Volume terzo, capitolo 3, pagina 207

Rifiutato anche l’ultimo sprazzo di compassione, Frankenstein non si merita che l’odio e la vendetta della sua Creatura, che lo eleggerà a capro espiatorio di tutta la sofferenza causatagli dall’umanità. Viene allo stesso tempo a crearsi un legame di sangue e odio fra le due parti, che li legherà indissolubilmente fino alla fine del romanzo. Rimasti entrambi soli – ognuno artefice della solitudine dell’altro – diventano il simbolo di un’unione forzata con ruoli simili e alterni: preda e cacciatore, schiavo e padrone, con un eterno scambio di ruoli, finchè per Frankenstein non esisterà più che la Creatura, e viceversa.

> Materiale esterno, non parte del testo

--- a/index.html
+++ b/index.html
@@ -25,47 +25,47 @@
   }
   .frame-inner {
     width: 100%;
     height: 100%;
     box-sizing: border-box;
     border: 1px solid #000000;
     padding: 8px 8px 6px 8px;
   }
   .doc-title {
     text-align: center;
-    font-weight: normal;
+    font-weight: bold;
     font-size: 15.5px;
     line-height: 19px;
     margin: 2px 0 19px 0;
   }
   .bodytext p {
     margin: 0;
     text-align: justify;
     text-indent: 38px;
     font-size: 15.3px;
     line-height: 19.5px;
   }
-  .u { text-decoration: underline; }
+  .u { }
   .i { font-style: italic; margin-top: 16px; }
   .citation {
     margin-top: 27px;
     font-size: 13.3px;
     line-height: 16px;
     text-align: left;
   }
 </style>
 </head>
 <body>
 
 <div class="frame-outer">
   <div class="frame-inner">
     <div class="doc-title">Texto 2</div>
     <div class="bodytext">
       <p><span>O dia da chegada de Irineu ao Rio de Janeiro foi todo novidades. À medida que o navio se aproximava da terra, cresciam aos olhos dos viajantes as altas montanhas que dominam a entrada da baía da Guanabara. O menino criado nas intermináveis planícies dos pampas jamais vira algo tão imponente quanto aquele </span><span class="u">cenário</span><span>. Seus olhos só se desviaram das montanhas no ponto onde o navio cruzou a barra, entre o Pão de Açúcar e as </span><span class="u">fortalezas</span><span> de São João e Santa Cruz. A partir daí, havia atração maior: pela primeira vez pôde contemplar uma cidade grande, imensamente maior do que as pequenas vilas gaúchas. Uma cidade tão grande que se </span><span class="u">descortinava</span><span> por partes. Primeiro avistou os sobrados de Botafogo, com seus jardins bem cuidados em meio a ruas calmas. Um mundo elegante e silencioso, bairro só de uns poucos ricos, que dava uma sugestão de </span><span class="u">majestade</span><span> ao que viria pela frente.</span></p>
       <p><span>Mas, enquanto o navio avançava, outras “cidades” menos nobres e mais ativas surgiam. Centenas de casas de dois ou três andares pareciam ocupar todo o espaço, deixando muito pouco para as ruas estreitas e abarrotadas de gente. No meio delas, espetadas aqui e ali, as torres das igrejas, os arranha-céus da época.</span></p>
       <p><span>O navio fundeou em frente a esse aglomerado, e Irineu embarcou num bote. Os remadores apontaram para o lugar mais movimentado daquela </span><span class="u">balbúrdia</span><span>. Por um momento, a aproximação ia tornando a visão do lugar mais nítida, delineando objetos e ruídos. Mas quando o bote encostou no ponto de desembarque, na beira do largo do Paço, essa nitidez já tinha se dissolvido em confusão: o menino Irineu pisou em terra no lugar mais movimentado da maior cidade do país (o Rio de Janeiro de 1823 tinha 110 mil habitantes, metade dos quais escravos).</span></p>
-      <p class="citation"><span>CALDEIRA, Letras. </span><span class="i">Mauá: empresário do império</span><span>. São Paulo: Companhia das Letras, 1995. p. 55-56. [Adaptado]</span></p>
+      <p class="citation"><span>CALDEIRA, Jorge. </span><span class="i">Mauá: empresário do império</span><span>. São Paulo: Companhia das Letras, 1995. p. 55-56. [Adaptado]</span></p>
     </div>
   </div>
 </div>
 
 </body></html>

Nonostante il forte messaggio, il libro non mi è piaciuto. Il suo problema fondamentale, a mio parere, è la noia che si trascina di pagina in pagina, con una breve eccezione per il racconto della Creatura, che non prende comunque un gran numero di pagine..

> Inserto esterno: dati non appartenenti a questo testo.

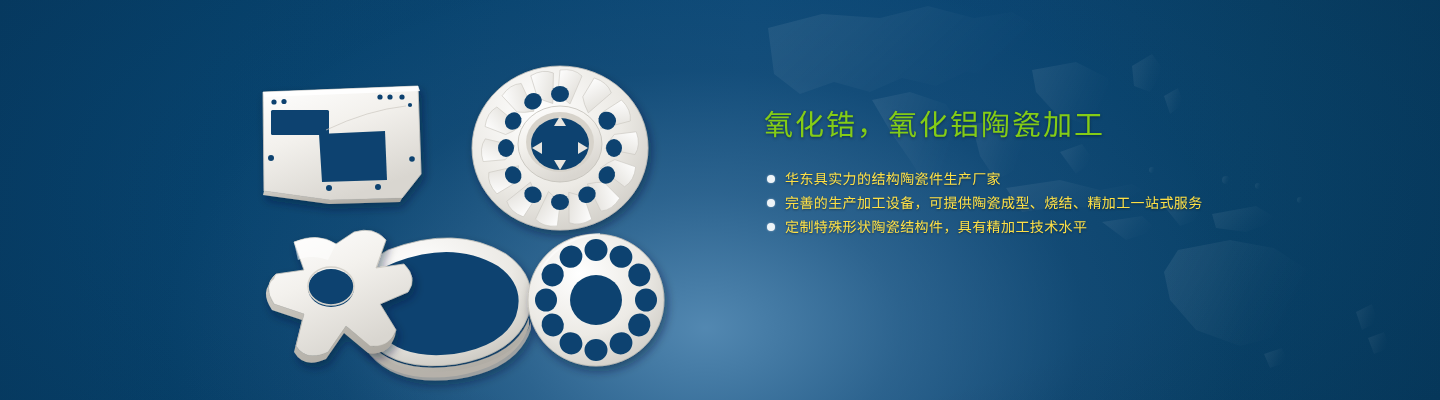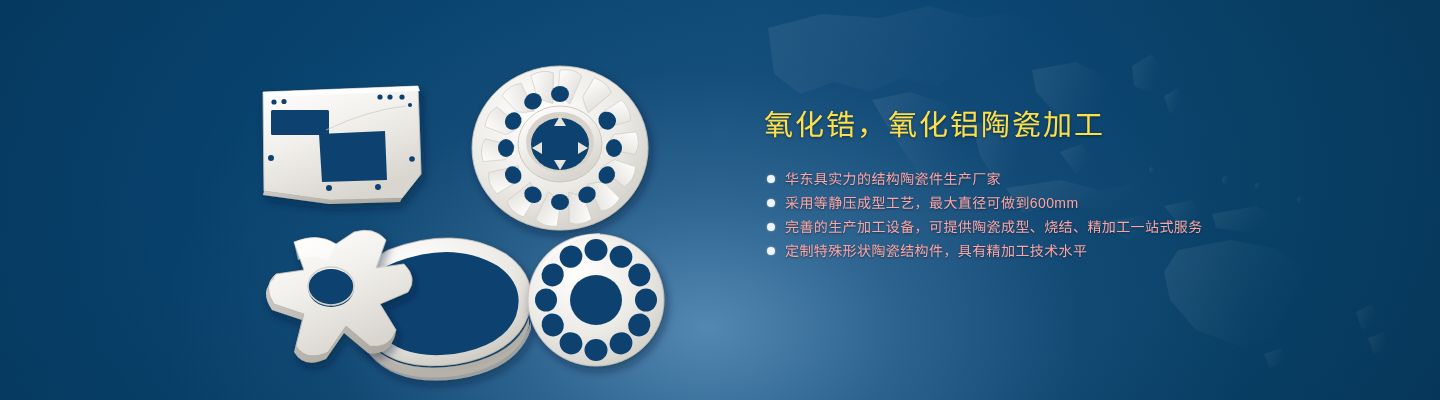--- a/index.html
+++ b/index.html
@@ -59,21 +59,21 @@
   
   .copy {
     position:absolute;
     left:764px; top:108px;
     width:560px;
   }
   .headline {
     font-size:29px;
     line-height:1.22;
     letter-spacing:2px;
-    color:#fde047;
+    color:#84cc16;
     font-weight:400;
     text-shadow:0 1px 3px rgba(0,18,38,0.55);
     white-space:nowrap;
   }
   .bullets {
     list-style:none;
     margin-top:25px;
     margin-left:3px;
   }
   .bullet {
@@ -86,21 +86,21 @@
     flex:0 0 auto;
     width:8px; height:8px;
     border-radius:50%;
     background:#eef4f8;
     margin-right:10px;
     box-shadow:0 0 2px rgba(255,255,255,0.5);
   }
   .btext {
     font-size:14px;
     line-height:22px;
-    color:#fca5a5;
+    color:#fde047;
     letter-spacing:0.4px;
     white-space:nowrap;
     text-shadow:0 1px 2px rgba(0,14,30,0.5);
     text-align:right;
   }
 
   
   .parts {
     position:absolute;
     left:230px; top:38px;
@@ -322,24 +322,20 @@
   <div class="copy">
     <h1 class="headline">氧化锆，氧化铝陶瓷加工</h1>
 
     <ul class="bullets">
       <li class="bullet">
         <span class="dot"></span>
         <span class="btext">华东具实力的结构陶瓷件生产厂家</span>
       </li>
       <li class="bullet">
         <span class="dot"></span>
-        <span class="btext">采用等静压成型工艺，最大直径可做到600mm</span>
-      </li>
-      <li class="bullet">
-        <span class="dot"></span>
         <span class="btext">完善的生产加工设备，可提供陶瓷成型、烧结、精加工一站式服务</span>
       </li>
       <li class="bullet">
         <span class="dot"></span>
         <span class="btext">定制特殊形状陶瓷结构件，具有精加工技术水平</span>
       </li>
     </ul>
   </div>
 
 </div>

L’altro punto che ha causato il voto finale (di cui un po’ mi dispiace) sono i personaggi che, con la sola eccezione della Creatura, sono stereotipati e poco approfonditi. Si salva parzialmente Frankenstein, ma solo per il suo rapporto con la Creatura.

Il libro procede un po’ a rilento, con lunghe descrizioni ambientali che, per quanto suggestive, occupano fin troppo spazio.

In sostanza, come già detto, un libro molto interessante per le riflessioni che offre, che non riescono però a bilanciare la piattezza assoluta di un libro che dovrebbe essere invece inquietante e dinamico.

E con questo è tutto, ragazzi. Come al solito ho scritto fin troppo, ma questo libro mi ha molto ispirata (basta vedere quante citazioni ho riportato). Piccola nota, infine, per l’edizione Oscar Mondadori: economica (sui 9€), con un’introduzione di Muriel Spark molto interessante e una copertina (l’immagine che ho trovato, purtroppo, non le rende per nulla giustizia) bellissima, dove trionfano i toni del verde che, neanche a farlo apposta, è il mio colore preferito.